Todos, salvo Rosa y yo, cruzaron unas sonrisas cómplices. No sabíamos de qué iba la cosa. Chus continuó:
—Mi mayor temor para cuando tuviera delante a Mateo, contestando a su pregunta, era cómo reaccionaría yo. En teoría estaba preparado mentalmente. Pero ¿qué pasaría en vivo? Ver al que asesinó a mi hermano y me persiguió con esos ojos de loco para hacer lo mismo conmigo podría ser insoportable. —Movió la cabeza y se reservó una pausa—. Pero lo ensayado durante años funcionó. El contacto inicial fue como casual, sin denotar ningún interés especial por mi parte; interpretando en los encuentros siguientes la misma calculada indiferencia. Salvé mi propio examen.
—Una pregunta. ¿Cómo consiguió manejar su entrada y salida de España, sin rastros, y su ingreso en la mili?

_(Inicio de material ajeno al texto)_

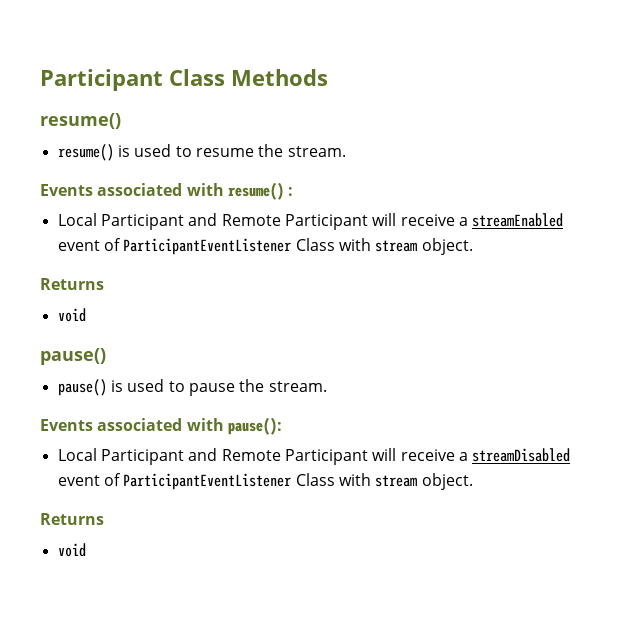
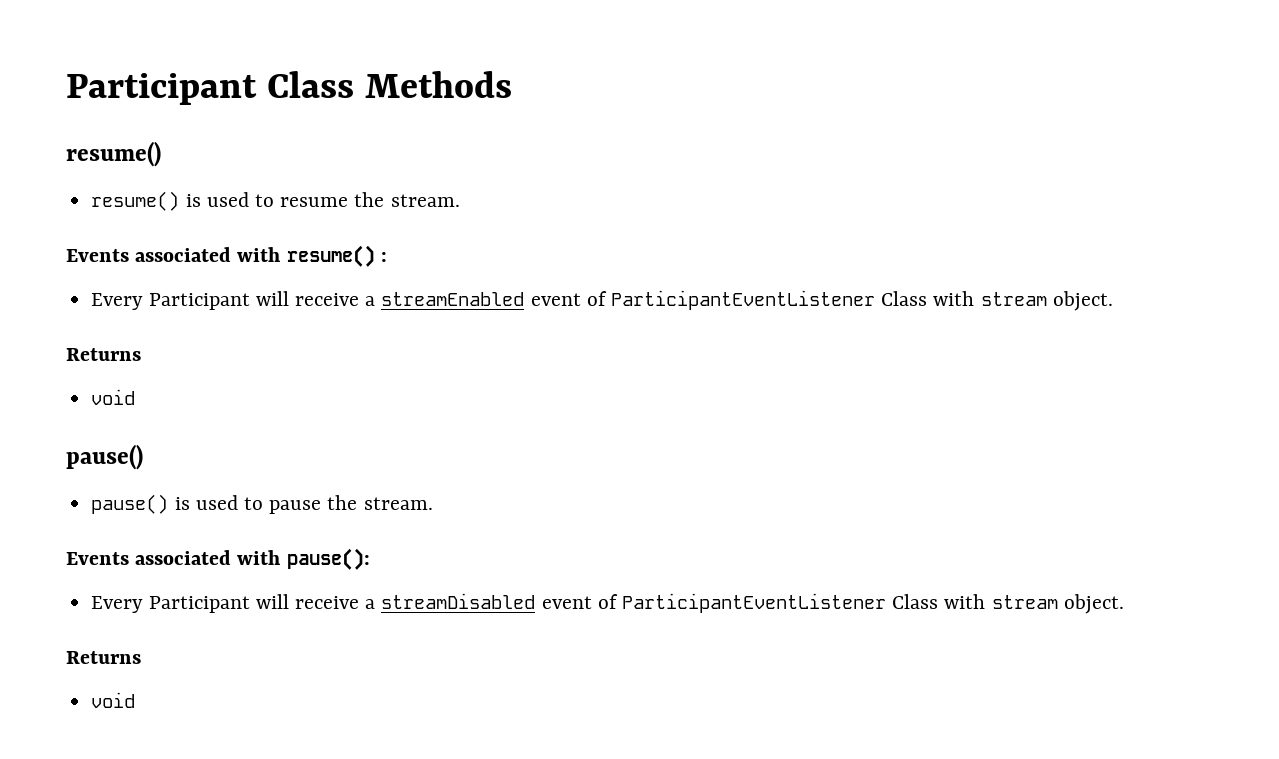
[57,213,281,230] Local Participant and Remote -> [91,293,144,310] Every
[57,448,281,465] Local Participant and Remote -> [91,596,144,613] Every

—Entré de turista con mi pasaporte venezolano y el nombre de Jesús Manzano Cuevas. El verdadero no existía en España, porque había muerto de niño. Y nadie podría relacionar el nombre de ese niño con el de un ciudadano venezolano. En Madrid, fui a Vallecas, en cuyo ayuntamiento solicité un certificado de nacimiento a nombre de Daniel Molero Pérez —miró a su amigo—, nacido allí y cuyos datos auténticos llevaba conmigo. Con ese certificado saqué el DNI, poniendo el antiguo domicilio de Daniel, en el Puente de Vallecas, y con él fui al Gobierno Militar. Allí solicité ingresar de voluntario y cumplir en África. No me pusieron ningún impedimento. Daniel existía para el Ejército y estaba en situación de reemplazo para dos años más tarde. Modificaron la fecha de ingreso y me dieron la cartilla militar. A la vuelta, dos años más tarde, en el control de pasaportes del aeropuerto presenté de nuevo el de Jesús Manzano Cuevas, ciudadano venezolano, sin necesidad de visado. —Mantuvo un pulso con mi mirada y añadió—: Quedó una pista, la de las impresiones digitales: una en el DNI y cinco en la cartilla militar. Pero como no fuimos delincuentes ni buscados, aquellas huellas no fueron cruzadas y han quedado enterradas, como el sueño de España en Marruecos.
—Usted estuvo dos años en la mili. Tenía entendido que el voluntariado conllevaba una duración de tres años.
—Así era, en condiciones normales, cuando se elegía destino y arma cerca de casa. Pero yo iba a una teórica unidad de combate, al puro Ejército, en la frontera. Cuando la quinta se licenció yo era uno más. Había cumplido. —Me miró de lleno—. ¿Le quedó claro lo de esa vaina de la mili?
—Perfectamente. No podía ingresar a filas con el nombre de Jesús Manzano Cuevas porque no constaba en las filiaciones para los reclutamientos. Tampoco podía hacerlo a nombre de Luis Montero Álvarez porque en la policía constaba denuncia por desaparición y porque, suponiendo que la policía no identificara el nombre, sí lo haría Mateo cuando se presentara ante él. Está claro que a Daniel no le importó la suplantación. —Le saludé con la cabeza—. Supongo que él permanecería oculto en lejanos paisajes durante el tiempo de su mili para evitar que, por cualquier circunstancia, su nombre saliera a la luz y alguien, en algún sitio, viera que había dos Daniel Molero. Ambos lo hicieron de forma impecable. Les felicito. Nadie llamado Daniel Molero Pérez entró ni salió de España en esas fechas. Nadie llamado Luis Montero Álvarez ni Jesús Manzano Cuevas hizo la mili. Y nadie podría relacionarlos a pesar de que los tres eran la misma persona.